Munich-based Hanse Haus, which constructed Summer Winds, has been building since 1929. Just to plain old show off, some years ago, it held an international press event at its Bavarian HQ in which it built a large family home for the cameras in less than one day.
Summer Winds was itself designed by their ‘in haus’ architect Anna Gargan. It is a timber-framed home with a concrete basement, underfloor heating and a heat-recovery system, plus double glazed windows. Laid out over three floors, it took seven trucks to carry it in convoy from Munich to Portmarnock.
The site is accessed via electronic gates into a forecourt with parking for five or more vehicles. Enter at ground-floor level and there’s a high breezy hall with a feature floating staircase leading upstairs and downstairs to the concrete basement, which also came on a truck. Off the hall is a ‘hidden’ guest wc and straight ahead leads into the open-plan kitchen and family room, and then on into the garden.
This has been designed by the renowned Irish garden designer Jane McCorkell, who is a multiple medal winner at Bloom, where she has taken gold.
Also on the ground floor is a home office with a large corner window and the master bedroom suite. This has two windows, including a corner window, and a full bathroom ensuite off it.
The upper floor has a huge open-plan drawing room and the entrance to the roof terrace and sun deck. Permission could be obtained to add an additional room here if required.

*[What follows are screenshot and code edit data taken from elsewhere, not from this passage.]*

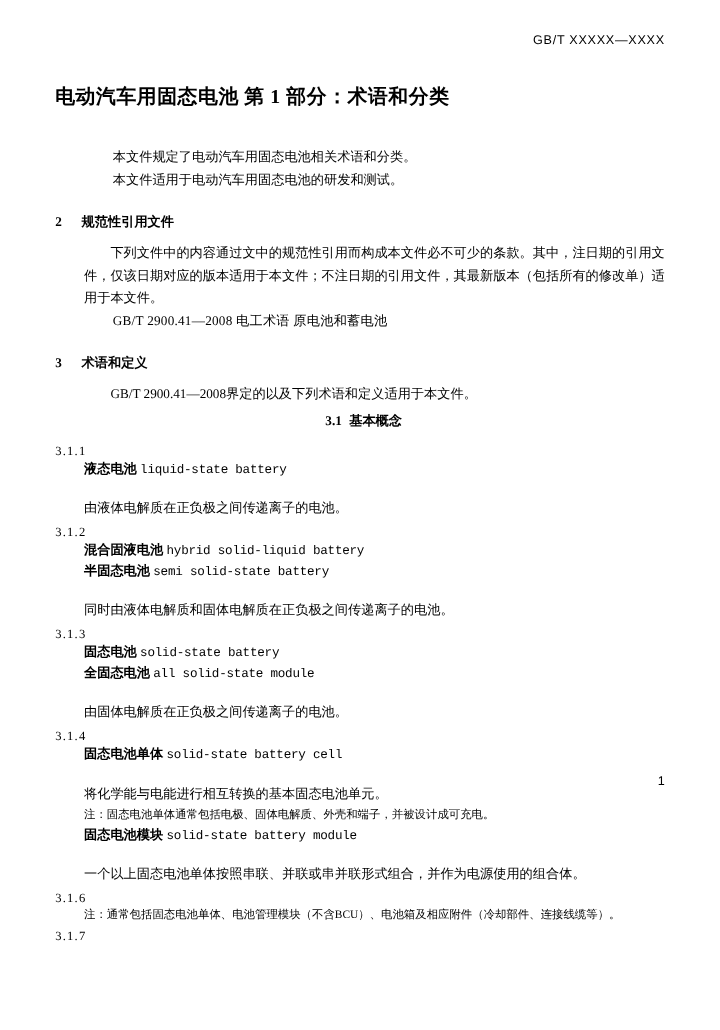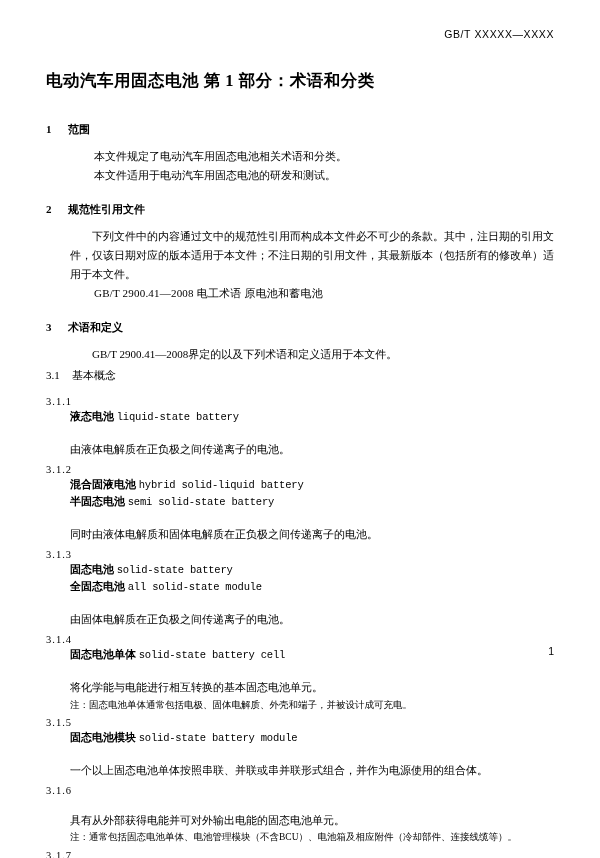--- a/index.html
+++ b/index.html
@@ -38,23 +38,24 @@
     font-size: 11px;
     font-weight: bold;
     margin: 16px 0 10px 0;
   }
   .clause-head .num {
     display: inline-block;
     width: 22px;
   }
   .sub-head {
     font-size: 11px;
-    font-weight: normal;
+    font-weight: bold;
     margin: 4px 0 13px 0;
     padding-left: 0;
+    text-align: center;
   }
   .sub-head .num {
     display: inline-block;
     width: 26px;
   }
   .para {
     font-size: 11px;
     line-height: 1.75;
     margin: 0 0 0 0;
     padding-left: 48px;
@@ -109,23 +110,20 @@
 </style>
 </head>
 <body>
 
 <div class="page">
 
   <div class="std-code">GB/T XXXXX—XXXX</div>
 
   <div class="doc-title">电动汽车用固态电池 第 1 部分：术语和分类</div>
 
-  <div class="clause-head">
-    <span class="num">1</span><span>范围</span>
-  </div>
   <div class="para">本文件规定了电动汽车用固态电池相关术语和分类。</div>
   <div class="para">本文件适用于电动汽车用固态电池的研发和测试。</div>
 
   <div class="clause-head">
     <span class="num">2</span><span>规范性引用文件</span>
   </div>
   <div class="para indent">下列文件中的内容通过文中的规范性引用而构成本文件必不可少的条款。其中，注日期的引用文件，仅该日期对应的版本适用于本文件；不注日期的引用文件，其最新版本（包括所有的修改单）适用于本文件。</div>
   <div class="para ref">GB/T 2900.41—2008 电工术语 原电池和蓄电池</div>
 
   <div class="clause-head">
@@ -167,27 +165,25 @@
   <div class="term-def">由固体电解质在正负极之间传递离子的电池。</div>
 
   <div class="term-num">3.1.4</div>
   <div class="term-line">
     <b>固态电池单体</b>
     <span class="term-en">solid-state battery cell</span>
   </div>
   <div class="term-def">将化学能与电能进行相互转换的基本固态电池单元。</div>
   <div class="term-note">注：固态电池单体通常包括电极、固体电解质、外壳和端子，并被设计成可充电。</div>
 
-  <div class="term-num">3.1.5</div>
   <div class="term-line">
     <b>固态电池模块</b>
     <span class="term-en">solid-state battery module</span>
   </div>
   <div class="term-def">一个以上固态电池单体按照串联、并联或串并联形式组合，并作为电源使用的组合体。</div>
 
   <div class="term-num">3.1.6</div>
-  <div class="term-def">具有从外部获得电能并可对外输出电能的固态电池单元。</div>
   <div class="term-note">注：通常包括固态电池单体、电池管理模块（不含BCU）、电池箱及相应附件（冷却部件、连接线缆等）。</div>
 
   <div class="term-num">3.1.7</div>
 
   <div class="page-num">1</div>
 </div>
 
 </body></html>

There are views of the sea from the house, which is just around the corner from Portmarnock’s Velvet Strand Beach. Bedroom three is on this floor with its own ensuite. This floor has plenty of hidden storage and built-in wardrobe space. There’s also a family shower room here.
The basement has a self-contained studio flat, which could be home to a family member or nanny. It has a kitchen/living room and its own bedroom with bathroom ensuite.
There’s also a pool room on this floor with a SwimEx exercise pool. This pumps water in your direction as you swim ‘on the spot’, much like an aqua version of a treadmill.
There’s a home gym and exercise room, the plant and systems room, and there’s also a utility. A high BER B stems from tight insulation tied into a heat-recovery system and highly engineered double-glazed windows. A dumb waiter-style lift serves all floors. The site is completely private, but best of all, you are just around the corner from a five-kilometre stretch of one of the east coast’s most captivating beaches. Perfect for the coming 72 hours!
Summer Winds goes on the market this weekend, with agents Sherry FitzGerald seeking €1.5m.